* **EXERCISE REQUIREMENTS**
Which lines of the data hold the word "house"? Copy all of them.

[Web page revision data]
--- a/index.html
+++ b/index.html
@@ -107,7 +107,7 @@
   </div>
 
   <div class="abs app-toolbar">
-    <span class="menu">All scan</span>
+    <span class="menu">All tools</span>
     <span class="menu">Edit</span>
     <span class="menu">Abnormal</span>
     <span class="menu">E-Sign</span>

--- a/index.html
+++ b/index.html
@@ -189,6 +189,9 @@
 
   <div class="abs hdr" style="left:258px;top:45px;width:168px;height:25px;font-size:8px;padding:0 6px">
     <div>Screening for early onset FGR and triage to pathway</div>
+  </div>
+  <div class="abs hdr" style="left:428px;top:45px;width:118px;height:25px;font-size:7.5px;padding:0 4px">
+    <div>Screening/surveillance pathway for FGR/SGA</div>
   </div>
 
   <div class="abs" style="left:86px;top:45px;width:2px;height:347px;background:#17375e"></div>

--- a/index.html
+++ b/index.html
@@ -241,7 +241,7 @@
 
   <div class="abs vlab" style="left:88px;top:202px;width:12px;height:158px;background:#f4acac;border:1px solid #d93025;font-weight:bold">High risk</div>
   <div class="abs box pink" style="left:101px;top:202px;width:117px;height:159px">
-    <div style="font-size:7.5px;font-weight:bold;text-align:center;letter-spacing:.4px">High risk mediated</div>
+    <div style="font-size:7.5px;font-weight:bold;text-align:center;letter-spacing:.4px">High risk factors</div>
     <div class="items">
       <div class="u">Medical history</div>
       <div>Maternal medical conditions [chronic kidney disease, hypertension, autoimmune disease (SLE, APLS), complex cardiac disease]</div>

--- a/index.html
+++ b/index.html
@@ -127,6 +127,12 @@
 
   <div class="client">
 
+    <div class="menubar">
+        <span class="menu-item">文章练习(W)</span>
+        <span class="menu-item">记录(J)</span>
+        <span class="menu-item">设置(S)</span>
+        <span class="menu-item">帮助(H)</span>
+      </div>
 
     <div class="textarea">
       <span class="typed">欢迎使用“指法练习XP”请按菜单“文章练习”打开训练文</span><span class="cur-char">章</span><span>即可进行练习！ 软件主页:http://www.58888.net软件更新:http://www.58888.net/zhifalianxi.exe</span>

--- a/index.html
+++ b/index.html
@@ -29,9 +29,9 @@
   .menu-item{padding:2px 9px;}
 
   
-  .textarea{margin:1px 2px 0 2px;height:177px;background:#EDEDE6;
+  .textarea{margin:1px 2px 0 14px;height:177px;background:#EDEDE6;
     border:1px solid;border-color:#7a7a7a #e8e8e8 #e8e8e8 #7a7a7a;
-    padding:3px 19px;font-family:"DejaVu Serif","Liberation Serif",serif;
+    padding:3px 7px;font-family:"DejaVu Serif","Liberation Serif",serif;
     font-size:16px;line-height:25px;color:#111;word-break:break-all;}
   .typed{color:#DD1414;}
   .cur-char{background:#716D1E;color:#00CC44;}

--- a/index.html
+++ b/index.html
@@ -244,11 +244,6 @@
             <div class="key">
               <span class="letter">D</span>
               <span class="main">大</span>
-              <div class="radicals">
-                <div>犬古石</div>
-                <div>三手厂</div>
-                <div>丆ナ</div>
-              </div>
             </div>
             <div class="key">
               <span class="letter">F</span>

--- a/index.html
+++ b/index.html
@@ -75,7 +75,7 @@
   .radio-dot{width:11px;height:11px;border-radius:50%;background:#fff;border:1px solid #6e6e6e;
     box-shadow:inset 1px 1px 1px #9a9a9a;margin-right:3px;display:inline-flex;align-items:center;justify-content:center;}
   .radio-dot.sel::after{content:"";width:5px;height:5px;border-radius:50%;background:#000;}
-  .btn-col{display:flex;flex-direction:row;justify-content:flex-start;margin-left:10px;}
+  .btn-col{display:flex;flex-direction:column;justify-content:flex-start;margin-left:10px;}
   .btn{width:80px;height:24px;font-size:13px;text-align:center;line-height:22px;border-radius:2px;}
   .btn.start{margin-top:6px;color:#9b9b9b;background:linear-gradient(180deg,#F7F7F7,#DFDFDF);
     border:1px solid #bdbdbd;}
---
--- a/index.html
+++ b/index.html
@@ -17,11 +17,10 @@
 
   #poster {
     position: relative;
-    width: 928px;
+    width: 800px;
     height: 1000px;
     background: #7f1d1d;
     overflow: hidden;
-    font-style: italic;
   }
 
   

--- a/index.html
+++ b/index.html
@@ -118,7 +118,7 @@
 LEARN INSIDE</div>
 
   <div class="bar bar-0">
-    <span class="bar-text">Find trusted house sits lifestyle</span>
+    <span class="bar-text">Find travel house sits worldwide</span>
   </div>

* **RESULT OF THE TASK**
-    <span class="bar-text">Find trusted house sits lifestyle</span>
+    <span class="bar-text">Find travel house sits worldwide</span>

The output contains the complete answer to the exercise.